Activity: Sort through the listing below and keep each line with the word "window". Copy those.

----

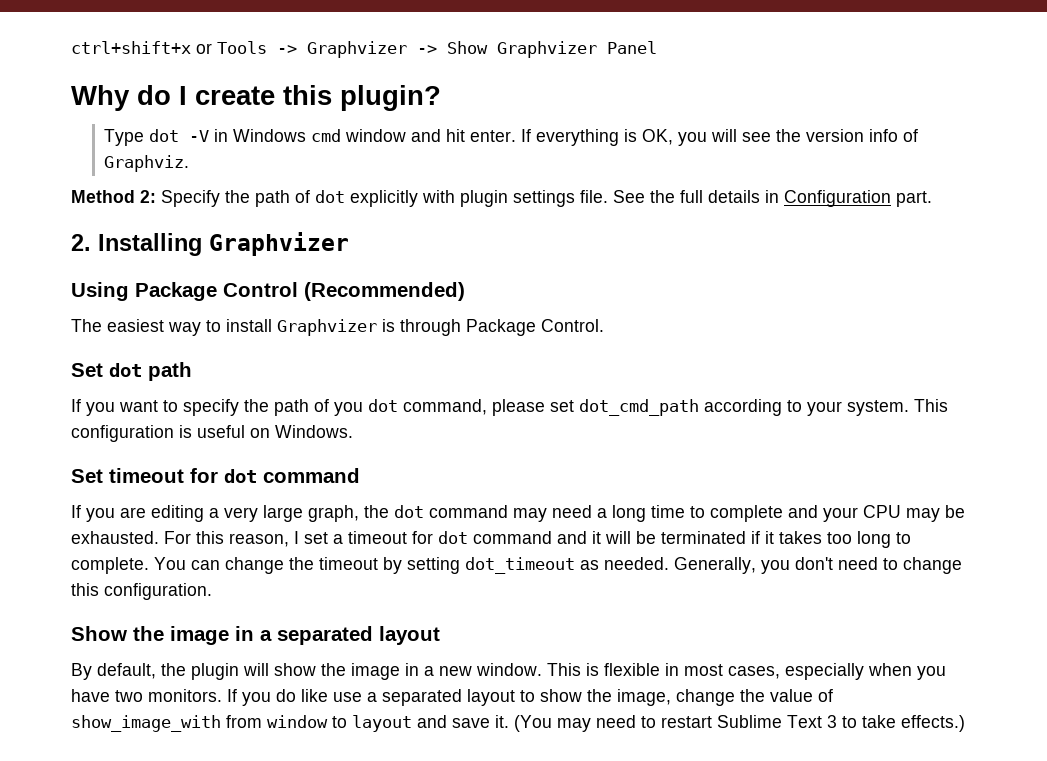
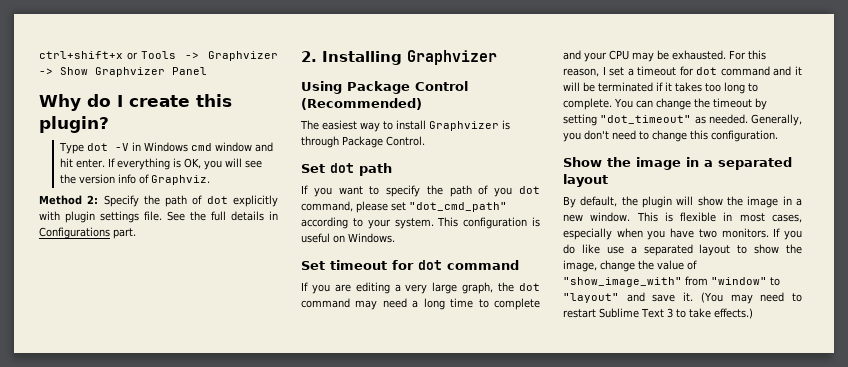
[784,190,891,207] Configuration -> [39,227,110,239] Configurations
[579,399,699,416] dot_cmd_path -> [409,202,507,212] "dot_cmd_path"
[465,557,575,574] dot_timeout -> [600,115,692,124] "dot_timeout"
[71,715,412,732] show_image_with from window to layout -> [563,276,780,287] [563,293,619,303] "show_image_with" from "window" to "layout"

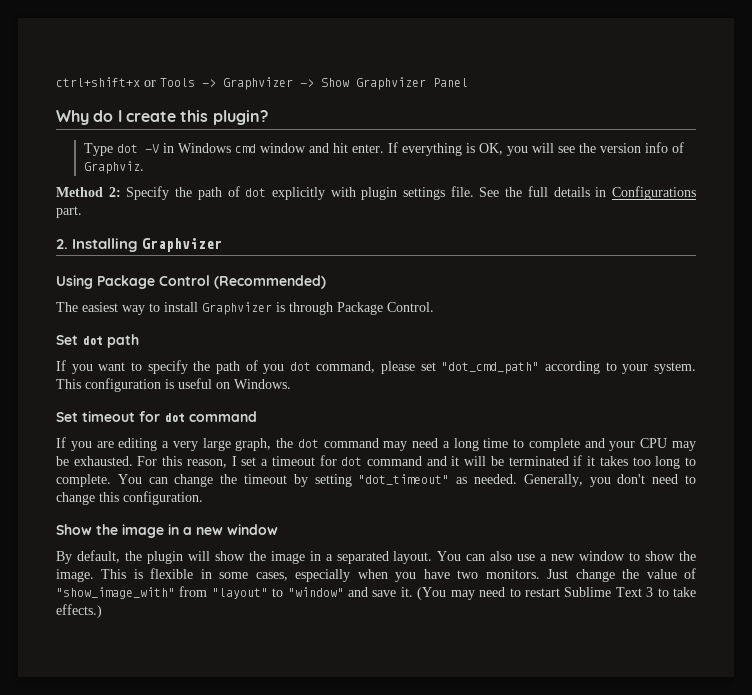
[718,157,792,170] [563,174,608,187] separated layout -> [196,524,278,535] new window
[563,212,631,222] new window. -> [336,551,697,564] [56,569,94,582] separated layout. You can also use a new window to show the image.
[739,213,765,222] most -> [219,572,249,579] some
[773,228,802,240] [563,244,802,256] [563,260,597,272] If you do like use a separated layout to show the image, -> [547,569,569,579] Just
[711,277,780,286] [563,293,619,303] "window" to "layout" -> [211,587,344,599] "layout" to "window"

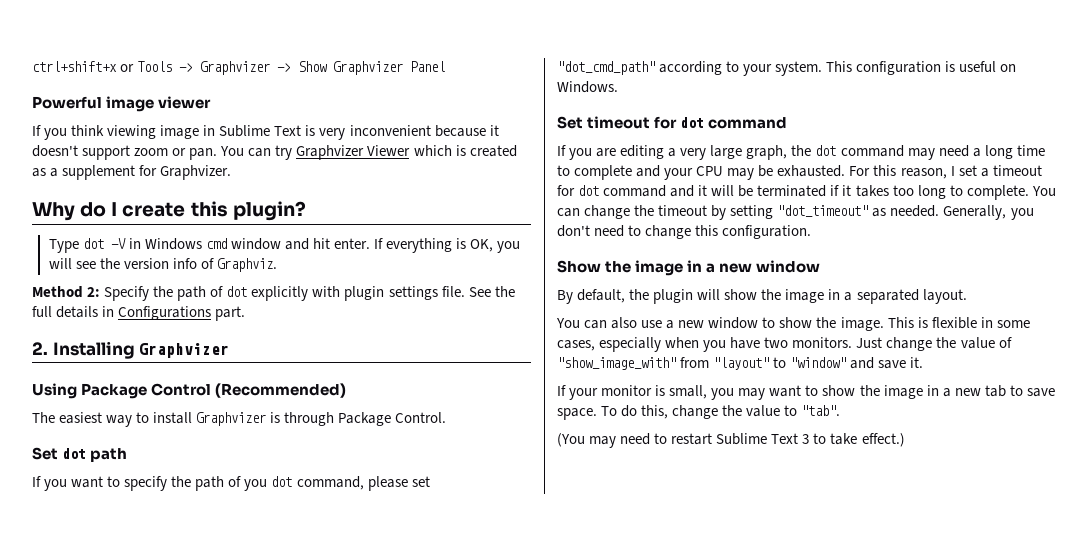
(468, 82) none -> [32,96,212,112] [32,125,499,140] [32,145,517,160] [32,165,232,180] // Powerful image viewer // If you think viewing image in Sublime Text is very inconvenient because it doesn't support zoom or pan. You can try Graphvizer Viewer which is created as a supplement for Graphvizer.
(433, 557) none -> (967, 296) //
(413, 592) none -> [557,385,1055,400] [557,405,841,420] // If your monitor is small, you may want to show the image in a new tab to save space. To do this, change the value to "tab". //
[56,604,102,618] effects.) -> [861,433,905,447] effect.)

----

Output of the exercise:
[71,715,412,732] show_image_with from window to layout -> [563,276,780,287] [563,293,619,303] "show_image_with" from "window" to "layout"
[718,157,792,170] [563,174,608,187] separated layout -> [196,524,278,535] new window
[563,212,631,222] new window. -> [336,551,697,564] [56,569,94,582] separated layout. You can also use a new window to show the image.
[711,277,780,286] [563,293,619,303] "window" to "layout" -> [211,587,344,599] "layout" to "window"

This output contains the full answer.